Dean nods, “He’ll only show his true colors if he thinks he has the upper hand. You scare him, you won’t see shit.” He placed a hand on my shoulder. “You got this. I trust you to protect the people you care about. And I trust Aldridge Shaw to be exactly who he is when he thinks no one is watching.”

When he leaves, I stand here now in the dim light of the suite, the hum of the arena vibrating through the walls. Ten seconds pass. Fifteen. Twenty. One full minute.

And then it happens. A soft click. The door handle is turning. Aldridge Shaw walks into the suite without knocking, without hesitation, without even pretending to see if it is occupied. Of course he does.

He steps inside fully, scanning the room, and then his eyes land on me, and he closes the door behind him. This is confirmation.

“When you didn’t respond to my call, I wondered if you would actually be here,” he says.

I nod to the ice, “I’d be down there if I weren’t sucker punched by your boy.”

“He didn’t walk away unscathed.” He says as he walks up and stands beside me, hands in his suit pockets.

I turn and lean back against the glass, arms crossed, “I knew you would come.”

“I know,” Aldridge replies.

Aldridge studies me for a long moment. Measuring. Testing. Searching for weakness, he will not find.
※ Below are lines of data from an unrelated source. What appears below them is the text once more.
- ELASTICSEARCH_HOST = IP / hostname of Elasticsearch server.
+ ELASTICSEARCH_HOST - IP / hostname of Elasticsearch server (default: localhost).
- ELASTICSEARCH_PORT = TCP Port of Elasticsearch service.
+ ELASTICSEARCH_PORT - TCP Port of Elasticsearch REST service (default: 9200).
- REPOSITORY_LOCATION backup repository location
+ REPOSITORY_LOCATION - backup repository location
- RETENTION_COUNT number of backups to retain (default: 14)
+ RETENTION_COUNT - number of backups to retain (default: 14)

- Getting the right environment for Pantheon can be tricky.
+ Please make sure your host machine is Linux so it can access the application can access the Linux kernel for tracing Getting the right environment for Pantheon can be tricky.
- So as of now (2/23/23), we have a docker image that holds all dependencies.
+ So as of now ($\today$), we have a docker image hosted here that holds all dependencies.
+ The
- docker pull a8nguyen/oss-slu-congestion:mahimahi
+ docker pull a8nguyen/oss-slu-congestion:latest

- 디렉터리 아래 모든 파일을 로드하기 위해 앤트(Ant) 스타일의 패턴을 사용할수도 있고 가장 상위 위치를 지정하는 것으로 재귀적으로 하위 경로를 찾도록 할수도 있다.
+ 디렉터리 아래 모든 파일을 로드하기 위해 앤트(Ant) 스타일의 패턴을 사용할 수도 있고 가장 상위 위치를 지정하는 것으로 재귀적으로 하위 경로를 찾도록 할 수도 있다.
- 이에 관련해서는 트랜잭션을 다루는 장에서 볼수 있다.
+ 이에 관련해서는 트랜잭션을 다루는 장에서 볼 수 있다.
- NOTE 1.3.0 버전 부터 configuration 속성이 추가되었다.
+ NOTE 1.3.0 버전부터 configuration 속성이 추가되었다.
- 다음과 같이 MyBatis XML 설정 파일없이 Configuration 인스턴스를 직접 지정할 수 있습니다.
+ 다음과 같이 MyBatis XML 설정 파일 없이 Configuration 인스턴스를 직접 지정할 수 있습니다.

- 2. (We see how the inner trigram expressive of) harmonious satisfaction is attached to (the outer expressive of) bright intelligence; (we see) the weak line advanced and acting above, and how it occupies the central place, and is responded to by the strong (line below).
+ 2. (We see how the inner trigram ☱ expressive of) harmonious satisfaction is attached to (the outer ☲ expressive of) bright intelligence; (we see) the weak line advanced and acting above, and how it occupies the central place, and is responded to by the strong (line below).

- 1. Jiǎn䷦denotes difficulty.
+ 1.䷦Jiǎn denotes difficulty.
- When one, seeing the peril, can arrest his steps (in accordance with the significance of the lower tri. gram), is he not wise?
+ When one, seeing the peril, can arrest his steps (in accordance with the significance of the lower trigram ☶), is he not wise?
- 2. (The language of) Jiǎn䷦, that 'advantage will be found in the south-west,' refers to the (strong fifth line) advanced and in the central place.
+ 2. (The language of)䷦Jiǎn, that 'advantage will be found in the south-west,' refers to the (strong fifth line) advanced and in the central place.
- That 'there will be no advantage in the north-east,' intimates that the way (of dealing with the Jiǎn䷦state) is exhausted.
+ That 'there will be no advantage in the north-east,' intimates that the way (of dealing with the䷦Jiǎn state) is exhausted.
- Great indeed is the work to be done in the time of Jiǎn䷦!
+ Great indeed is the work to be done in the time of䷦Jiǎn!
“Let us speak plainly,” he says. “You reached out to Dingy. You rattled him. My daughter is now asking questions. And that puts my family, my franchise, and my future son-in-law in a precarious position.”

I raise an eyebrow. “Sounds like a problem on your end.”

He chuckles once. “Indeed. And that is why I am here. Because a man like you will tell me the truth even when it is inconvenient.”

I lift a shoulder.

“My daughter believes Dingy should step up for the child,” he says. “I was not aware of the situation when—”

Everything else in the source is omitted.